What is LCR (Liquidity Coverage Ratio)?
Liquidity Coverage Ratio (LCR) Definition
The purpose of the liquidity coverage ratio is to ensure that financial institutions have enough liquid assets to survive a short-term market wide disruption.
It is calculated by dividing the amount of highly liquid assets held by a bank or other institution by its total net cash outflow.
Liquidity Coverage Ratio in Simple Terms
The liquidity coverage ratio applies to all financial institutions with more than $250 billion in total assets or more than $10 billion in on-balance sheet foreign exposure.
As of 2015, these banks must have an LCR of at least 100%, meaning that they must have enough liquid assets to cover 100% of their cash outflows for at least 30 days.
Classification of Assets
There are three categories of assets that are considered high quality and highly liquid that count towards the LCR.

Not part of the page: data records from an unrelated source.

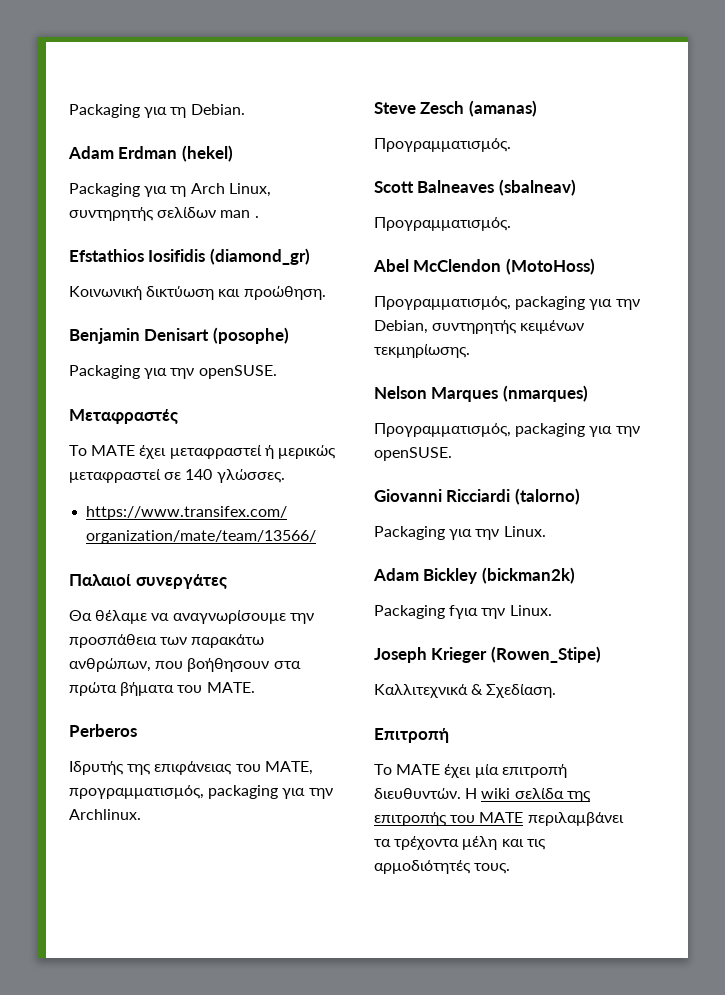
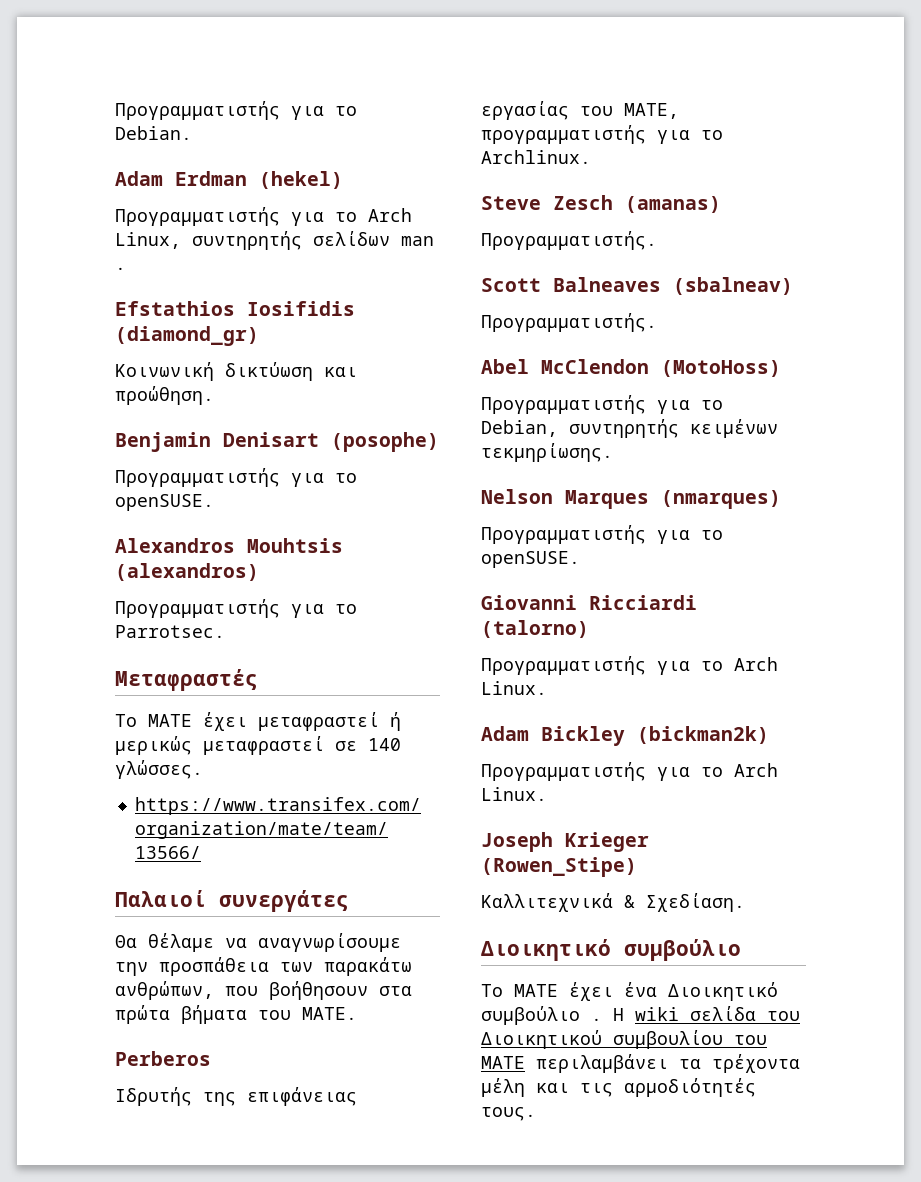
[69,104,187,118] Packaging για τη -> [115,101,357,120] Προγραμματιστής για το
[69,183,187,197] Packaging για τη -> [115,207,357,226] Προγραμματιστής για το
[69,365,277,379] Packaging για την openSUSE. -> [115,468,357,487] [115,494,214,511] [115,538,343,553] [115,563,259,581] [115,599,357,618] [115,625,225,638] Προγραμματιστής για το openSUSE. // Alexandros Mouhtsis (alexandros) // Προγραμματιστής για το Parrotsec.
(233, 768) none -> [481,101,569,120] εργασίας
[69,785,333,799] προγραμματισμός, packaging για την -> [481,125,723,144] προγραμματιστής για το
[374,138,511,152] Προγραμματισμός. -> [481,231,657,250] Προγραμματιστής.
[374,217,511,231] Προγραμματισμός. -> [481,313,657,332] Προγραμματιστής.
[374,296,640,310] Προγραμματισμός, packaging για την -> [481,395,723,414] Προγραμματιστής για το
[374,423,640,437] Προγραμματισμός, packaging για την -> [481,525,723,544] Προγραμματιστής για το
[374,526,500,540] Packaging για την -> [481,656,778,675] Προγραμματιστής για το Arch
[374,605,506,619] Packaging fγια την -> [481,762,778,781] Προγραμματιστής για το Arch
[374,728,449,743] [374,764,567,778] [374,788,591,802] [374,812,447,826] Επιτροπή // Το MATE έχει μία επιτροπή διευθυντών. Η wiki σελίδα της επιτροπής -> [481,939,741,961] [481,982,778,1001] [481,1006,800,1025] [481,1030,723,1049] Διοικητικό συμβούλιο // Το MATE έχει ένα Διοικητικό συμβούλιο . Η wiki σελίδα του Διοικητικού συμβουλίου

They may be classified as Level 1, 2A, or 2B, in descending order of quality.
Level 1 assets include:
- Federal Reserve bank balances
- Easily withdrawn foreign resources
- Securities issued or guaranteed by the US government or other sovereign entities
Level 2A assets include:
- Securities issued by certain multilateral development bank or sovereign entities
- Securities issued by US government sponsored enterprises
Level 2B assets include:
- Publicly traded common stock
- Investment grade debt securities issued by institutions outside the financial sector
For example, say that a bank has high quality liquid assets totaling $120 million and projected cash flows of $100 million over a 30 day period. Its LCR is $120 million / $100 million, or 120%.